START Record set

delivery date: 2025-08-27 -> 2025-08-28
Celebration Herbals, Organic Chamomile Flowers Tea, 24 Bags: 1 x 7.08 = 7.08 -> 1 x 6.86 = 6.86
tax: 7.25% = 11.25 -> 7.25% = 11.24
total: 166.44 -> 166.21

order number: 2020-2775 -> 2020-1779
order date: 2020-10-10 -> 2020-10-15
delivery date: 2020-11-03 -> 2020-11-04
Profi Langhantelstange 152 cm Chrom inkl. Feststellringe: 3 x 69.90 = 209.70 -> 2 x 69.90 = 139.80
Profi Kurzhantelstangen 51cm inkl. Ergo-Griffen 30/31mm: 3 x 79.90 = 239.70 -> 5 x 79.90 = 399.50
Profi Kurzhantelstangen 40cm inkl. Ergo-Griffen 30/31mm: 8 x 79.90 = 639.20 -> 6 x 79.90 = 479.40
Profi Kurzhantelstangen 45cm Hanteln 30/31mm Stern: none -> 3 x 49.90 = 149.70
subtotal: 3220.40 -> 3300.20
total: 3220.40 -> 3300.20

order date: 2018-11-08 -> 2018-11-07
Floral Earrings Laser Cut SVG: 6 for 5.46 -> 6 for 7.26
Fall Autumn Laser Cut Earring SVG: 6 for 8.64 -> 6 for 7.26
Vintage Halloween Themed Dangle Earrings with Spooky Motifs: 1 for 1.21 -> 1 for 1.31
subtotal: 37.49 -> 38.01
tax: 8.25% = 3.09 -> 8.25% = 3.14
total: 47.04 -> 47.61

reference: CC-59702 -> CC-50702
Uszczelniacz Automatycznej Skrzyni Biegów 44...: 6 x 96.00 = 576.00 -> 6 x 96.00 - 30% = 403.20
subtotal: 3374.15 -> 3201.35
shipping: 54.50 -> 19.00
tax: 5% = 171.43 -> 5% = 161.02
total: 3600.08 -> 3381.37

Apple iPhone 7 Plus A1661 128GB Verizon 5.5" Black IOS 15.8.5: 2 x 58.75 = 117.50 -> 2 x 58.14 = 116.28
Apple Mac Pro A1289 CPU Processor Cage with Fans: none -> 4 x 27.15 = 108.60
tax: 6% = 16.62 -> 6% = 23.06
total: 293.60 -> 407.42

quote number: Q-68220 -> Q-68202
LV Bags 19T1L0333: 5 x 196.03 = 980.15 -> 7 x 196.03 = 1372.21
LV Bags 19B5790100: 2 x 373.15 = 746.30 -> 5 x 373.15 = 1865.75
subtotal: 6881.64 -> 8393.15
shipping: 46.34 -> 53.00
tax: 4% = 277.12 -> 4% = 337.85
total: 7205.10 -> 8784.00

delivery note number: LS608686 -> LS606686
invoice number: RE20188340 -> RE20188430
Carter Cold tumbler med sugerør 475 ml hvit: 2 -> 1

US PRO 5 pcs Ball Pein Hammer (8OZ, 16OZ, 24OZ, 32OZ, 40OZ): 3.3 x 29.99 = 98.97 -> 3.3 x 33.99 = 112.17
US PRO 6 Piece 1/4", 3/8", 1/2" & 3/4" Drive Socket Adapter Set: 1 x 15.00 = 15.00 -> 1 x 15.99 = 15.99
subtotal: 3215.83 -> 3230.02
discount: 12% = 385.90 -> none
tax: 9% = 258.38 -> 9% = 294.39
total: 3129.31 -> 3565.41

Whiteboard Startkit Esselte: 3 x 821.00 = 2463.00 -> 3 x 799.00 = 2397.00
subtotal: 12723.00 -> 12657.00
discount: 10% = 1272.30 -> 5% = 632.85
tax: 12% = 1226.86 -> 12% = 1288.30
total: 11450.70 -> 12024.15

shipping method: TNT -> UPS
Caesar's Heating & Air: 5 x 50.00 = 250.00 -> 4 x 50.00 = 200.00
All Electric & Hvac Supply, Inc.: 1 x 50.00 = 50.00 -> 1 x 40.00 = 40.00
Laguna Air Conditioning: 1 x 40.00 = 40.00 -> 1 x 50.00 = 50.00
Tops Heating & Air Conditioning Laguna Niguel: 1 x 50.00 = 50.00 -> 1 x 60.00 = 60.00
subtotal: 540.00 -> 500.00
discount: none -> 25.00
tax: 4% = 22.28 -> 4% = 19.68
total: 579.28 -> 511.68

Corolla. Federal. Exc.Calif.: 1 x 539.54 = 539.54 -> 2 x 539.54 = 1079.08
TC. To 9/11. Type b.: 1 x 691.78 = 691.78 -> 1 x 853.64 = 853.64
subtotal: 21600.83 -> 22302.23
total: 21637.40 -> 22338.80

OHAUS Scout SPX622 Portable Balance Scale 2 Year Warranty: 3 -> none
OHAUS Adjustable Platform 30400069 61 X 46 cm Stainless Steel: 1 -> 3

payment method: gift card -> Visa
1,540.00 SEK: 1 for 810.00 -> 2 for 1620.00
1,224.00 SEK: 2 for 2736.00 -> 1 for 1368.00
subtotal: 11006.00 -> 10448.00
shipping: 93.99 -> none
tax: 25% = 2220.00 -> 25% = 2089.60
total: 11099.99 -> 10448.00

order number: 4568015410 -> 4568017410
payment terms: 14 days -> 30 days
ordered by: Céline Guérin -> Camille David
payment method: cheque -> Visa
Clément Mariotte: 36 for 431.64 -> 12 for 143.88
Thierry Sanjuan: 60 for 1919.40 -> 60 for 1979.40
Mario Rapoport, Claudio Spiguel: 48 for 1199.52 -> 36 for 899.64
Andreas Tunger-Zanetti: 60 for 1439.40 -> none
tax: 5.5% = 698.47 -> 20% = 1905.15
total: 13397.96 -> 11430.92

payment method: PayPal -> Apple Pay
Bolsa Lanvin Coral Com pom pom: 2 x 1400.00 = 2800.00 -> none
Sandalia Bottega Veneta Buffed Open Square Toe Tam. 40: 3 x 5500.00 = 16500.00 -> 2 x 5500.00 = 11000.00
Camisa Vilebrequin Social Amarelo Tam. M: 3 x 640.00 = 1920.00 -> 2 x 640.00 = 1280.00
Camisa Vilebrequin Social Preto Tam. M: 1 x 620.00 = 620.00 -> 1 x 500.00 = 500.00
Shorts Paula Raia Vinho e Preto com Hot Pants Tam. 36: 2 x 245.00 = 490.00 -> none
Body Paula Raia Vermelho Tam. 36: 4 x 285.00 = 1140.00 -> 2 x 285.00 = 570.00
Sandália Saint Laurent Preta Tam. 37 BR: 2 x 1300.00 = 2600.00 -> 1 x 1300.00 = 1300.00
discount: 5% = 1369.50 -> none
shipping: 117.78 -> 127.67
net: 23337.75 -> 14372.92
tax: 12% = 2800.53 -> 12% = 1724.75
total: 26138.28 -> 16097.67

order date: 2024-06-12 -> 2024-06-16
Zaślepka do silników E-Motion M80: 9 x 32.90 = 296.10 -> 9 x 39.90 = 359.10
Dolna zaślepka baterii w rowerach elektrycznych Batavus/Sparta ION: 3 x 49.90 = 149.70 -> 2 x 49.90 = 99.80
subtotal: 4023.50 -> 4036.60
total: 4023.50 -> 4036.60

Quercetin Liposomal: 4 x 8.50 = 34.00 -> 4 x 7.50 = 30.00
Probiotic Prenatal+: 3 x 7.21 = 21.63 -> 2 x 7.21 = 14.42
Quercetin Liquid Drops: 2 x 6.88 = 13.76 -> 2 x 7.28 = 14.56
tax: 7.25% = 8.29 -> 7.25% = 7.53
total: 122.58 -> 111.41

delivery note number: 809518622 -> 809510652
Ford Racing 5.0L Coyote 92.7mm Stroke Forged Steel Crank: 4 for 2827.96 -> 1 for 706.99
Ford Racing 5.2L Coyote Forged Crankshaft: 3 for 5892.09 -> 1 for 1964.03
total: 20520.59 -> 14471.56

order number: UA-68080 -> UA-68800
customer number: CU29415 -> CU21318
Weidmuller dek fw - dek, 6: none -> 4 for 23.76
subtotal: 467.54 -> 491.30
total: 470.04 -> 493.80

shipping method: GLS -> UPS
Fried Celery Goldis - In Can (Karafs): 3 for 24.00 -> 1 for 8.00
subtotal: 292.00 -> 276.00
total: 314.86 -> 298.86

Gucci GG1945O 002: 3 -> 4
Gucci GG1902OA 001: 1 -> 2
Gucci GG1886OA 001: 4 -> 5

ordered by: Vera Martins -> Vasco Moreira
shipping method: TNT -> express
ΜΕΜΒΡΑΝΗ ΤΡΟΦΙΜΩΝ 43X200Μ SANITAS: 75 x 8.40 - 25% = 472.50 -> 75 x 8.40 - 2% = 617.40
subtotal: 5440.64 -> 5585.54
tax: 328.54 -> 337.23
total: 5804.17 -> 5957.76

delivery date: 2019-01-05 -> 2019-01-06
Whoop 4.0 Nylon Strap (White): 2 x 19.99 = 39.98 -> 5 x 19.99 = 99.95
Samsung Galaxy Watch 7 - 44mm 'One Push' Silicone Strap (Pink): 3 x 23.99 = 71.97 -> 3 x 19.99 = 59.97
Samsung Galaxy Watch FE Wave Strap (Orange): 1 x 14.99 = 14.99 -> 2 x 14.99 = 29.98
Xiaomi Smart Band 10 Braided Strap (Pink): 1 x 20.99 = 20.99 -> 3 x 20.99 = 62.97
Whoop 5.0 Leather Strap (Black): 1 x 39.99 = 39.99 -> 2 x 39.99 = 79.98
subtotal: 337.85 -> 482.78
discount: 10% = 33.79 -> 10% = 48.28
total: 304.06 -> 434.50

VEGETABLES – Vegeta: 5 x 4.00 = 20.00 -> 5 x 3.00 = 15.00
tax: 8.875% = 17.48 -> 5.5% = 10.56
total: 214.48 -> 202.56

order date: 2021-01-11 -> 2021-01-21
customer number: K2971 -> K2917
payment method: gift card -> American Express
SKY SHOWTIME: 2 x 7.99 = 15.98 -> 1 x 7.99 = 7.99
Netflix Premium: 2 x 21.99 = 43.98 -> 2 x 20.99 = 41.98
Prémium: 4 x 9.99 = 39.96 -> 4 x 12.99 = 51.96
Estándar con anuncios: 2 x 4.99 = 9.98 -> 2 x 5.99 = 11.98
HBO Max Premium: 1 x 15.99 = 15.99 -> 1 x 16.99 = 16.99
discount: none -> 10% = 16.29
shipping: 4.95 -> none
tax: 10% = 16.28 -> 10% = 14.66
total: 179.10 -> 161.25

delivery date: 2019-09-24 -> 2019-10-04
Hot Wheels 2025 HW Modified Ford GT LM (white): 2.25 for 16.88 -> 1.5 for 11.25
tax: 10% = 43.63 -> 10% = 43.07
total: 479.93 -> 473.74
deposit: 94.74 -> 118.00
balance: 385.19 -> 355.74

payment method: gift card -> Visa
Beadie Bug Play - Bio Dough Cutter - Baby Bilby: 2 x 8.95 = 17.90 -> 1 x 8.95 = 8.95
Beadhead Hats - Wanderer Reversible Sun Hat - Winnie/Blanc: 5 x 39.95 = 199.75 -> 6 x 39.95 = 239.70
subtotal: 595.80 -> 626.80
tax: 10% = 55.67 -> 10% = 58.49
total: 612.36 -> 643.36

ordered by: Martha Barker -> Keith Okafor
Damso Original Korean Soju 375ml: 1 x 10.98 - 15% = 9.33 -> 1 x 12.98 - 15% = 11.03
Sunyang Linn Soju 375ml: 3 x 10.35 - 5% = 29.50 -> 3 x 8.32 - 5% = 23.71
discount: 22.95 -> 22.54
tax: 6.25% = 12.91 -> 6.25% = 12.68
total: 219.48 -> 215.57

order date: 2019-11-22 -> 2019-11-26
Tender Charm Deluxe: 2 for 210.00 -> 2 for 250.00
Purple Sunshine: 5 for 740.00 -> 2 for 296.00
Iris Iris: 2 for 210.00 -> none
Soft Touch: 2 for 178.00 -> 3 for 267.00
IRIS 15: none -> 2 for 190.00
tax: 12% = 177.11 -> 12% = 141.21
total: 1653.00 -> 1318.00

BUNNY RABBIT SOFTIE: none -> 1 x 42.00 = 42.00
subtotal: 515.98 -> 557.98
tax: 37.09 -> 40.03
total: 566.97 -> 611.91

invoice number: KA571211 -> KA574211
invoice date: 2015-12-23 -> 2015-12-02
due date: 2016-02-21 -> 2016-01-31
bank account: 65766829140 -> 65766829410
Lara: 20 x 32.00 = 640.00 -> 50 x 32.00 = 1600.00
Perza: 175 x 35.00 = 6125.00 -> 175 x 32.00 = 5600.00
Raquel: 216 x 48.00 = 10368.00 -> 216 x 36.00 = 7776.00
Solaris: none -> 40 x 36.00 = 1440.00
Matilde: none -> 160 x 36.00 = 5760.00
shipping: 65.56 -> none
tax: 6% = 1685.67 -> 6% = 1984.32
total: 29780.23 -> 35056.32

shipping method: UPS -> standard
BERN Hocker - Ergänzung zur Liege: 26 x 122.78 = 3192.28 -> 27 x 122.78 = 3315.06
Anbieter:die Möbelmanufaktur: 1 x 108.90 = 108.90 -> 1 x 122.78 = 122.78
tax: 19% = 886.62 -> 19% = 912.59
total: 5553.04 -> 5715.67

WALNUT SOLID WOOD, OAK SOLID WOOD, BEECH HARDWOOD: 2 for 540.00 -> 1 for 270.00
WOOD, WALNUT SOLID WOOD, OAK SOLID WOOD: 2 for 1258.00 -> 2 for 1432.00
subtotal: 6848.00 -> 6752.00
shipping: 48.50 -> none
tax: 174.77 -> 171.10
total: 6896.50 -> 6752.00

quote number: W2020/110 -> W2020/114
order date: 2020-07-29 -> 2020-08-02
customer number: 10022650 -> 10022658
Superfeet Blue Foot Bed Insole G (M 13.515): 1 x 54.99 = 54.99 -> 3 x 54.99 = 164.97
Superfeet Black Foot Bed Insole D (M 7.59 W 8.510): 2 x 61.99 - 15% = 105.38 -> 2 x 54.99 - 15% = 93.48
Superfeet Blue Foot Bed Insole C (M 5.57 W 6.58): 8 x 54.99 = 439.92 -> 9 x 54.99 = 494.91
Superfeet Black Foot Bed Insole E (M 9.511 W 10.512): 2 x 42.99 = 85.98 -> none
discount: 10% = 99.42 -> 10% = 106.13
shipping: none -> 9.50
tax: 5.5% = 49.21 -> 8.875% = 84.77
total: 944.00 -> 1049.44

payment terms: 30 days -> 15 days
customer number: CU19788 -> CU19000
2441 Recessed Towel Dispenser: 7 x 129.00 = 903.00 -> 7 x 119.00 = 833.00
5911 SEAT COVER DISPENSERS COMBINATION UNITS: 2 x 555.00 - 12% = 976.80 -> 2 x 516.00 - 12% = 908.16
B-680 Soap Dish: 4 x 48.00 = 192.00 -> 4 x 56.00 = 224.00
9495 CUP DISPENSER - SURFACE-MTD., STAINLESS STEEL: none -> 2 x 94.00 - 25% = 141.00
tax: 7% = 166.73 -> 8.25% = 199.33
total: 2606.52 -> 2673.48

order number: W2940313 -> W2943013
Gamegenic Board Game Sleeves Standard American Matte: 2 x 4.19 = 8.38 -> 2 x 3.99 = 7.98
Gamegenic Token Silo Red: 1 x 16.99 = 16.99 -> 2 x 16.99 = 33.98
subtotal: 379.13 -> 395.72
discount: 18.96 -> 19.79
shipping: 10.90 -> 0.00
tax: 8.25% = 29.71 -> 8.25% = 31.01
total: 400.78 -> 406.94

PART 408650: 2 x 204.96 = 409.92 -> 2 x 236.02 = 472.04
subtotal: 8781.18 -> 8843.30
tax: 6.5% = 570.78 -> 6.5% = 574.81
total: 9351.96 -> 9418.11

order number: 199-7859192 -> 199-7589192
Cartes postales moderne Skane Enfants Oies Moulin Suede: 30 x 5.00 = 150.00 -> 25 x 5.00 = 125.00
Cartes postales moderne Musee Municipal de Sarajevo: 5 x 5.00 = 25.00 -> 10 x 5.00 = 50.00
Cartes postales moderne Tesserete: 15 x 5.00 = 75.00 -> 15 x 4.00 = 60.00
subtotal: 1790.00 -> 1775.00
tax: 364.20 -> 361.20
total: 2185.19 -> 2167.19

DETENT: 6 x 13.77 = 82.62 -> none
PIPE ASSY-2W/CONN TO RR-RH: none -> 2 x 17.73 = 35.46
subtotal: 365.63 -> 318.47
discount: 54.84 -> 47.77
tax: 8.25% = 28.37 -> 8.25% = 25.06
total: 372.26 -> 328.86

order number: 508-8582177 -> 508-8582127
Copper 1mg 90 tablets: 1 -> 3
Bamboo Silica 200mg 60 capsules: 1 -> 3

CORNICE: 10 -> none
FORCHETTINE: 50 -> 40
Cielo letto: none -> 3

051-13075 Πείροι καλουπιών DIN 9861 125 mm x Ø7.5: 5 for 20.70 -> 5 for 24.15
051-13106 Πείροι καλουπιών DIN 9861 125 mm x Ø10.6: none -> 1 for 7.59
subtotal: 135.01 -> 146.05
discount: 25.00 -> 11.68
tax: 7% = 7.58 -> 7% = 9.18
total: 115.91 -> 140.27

END Record set

▶ What is being asked: In the listing above, find the line with "Beadhead Hats - Wanderer" and the line with "quote number: W2020/110 -> W2020/114"; output exactly those lines and all lines between them.

▶ Written reply:
Beadhead Hats - Wanderer Reversible Sun Hat - Winnie/Blanc: 5 x 39.95 = 199.75 -> 6 x 39.95 = 239.70
subtotal: 595.80 -> 626.80
tax: 10% = 55.67 -> 10% = 58.49
total: 612.36 -> 643.36

ordered by: Martha Barker -> Keith Okafor
Damso Original Korean Soju 375ml: 1 x 10.98 - 15% = 9.33 -> 1 x 12.98 - 15% = 11.03
Sunyang Linn Soju 375ml: 3 x 10.35 - 5% = 29.50 -> 3 x 8.32 - 5% = 23.71
discount: 22.95 -> 22.54
tax: 6.25% = 12.91 -> 6.25% = 12.68
total: 219.48 -> 215.57

order date: 2019-11-22 -> 2019-11-26
Tender Charm Deluxe: 2 for 210.00 -> 2 for 250.00
Purple Sunshine: 5 for 740.00 -> 2 for 296.00
Iris Iris: 2 for 210.00 -> none
Soft Touch: 2 for 178.00 -> 3 for 267.00
IRIS 15: none -> 2 for 190.00
tax: 12% = 177.11 -> 12% = 141.21
total: 1653.00 -> 1318.00

BUNNY RABBIT SOFTIE: none -> 1 x 42.00 = 42.00
subtotal: 515.98 -> 557.98
tax: 37.09 -> 40.03
total: 566.97 -> 611.91

invoice number: KA571211 -> KA574211
invoice date: 2015-12-23 -> 2015-12-02
due date: 2016-02-21 -> 2016-01-31
bank account: 65766829140 -> 65766829410
Lara: 20 x 32.00 = 640.00 -> 50 x 32.00 = 1600.00
Perza: 175 x 35.00 = 6125.00 -> 175 x 32.00 = 5600.00
Raquel: 216 x 48.00 = 10368.00 -> 216 x 36.00 = 7776.00
Solaris: none -> 40 x 36.00 = 1440.00
Matilde: none -> 160 x 36.00 = 5760.00
shipping: 65.56 -> none
tax: 6% = 1685.67 -> 6% = 1984.32
total: 29780.23 -> 35056.32

shipping method: UPS -> standard
BERN Hocker - Ergänzung zur Liege: 26 x 122.78 = 3192.28 -> 27 x 122.78 = 3315.06
Anbieter:die Möbelmanufaktur: 1 x 108.90 = 108.90 -> 1 x 122.78 = 122.78
tax: 19% = 886.62 -> 19% = 912.59
total: 5553.04 -> 5715.67

WALNUT SOLID WOOD, OAK SOLID WOOD, BEECH HARDWOOD: 2 for 540.00 -> 1 for 270.00
WOOD, WALNUT SOLID WOOD, OAK SOLID WOOD: 2 for 1258.00 -> 2 for 1432.00
subtotal: 6848.00 -> 6752.00
shipping: 48.50 -> none
tax: 174.77 -> 171.10
total: 6896.50 -> 6752.00

quote number: W2020/110 -> W2020/114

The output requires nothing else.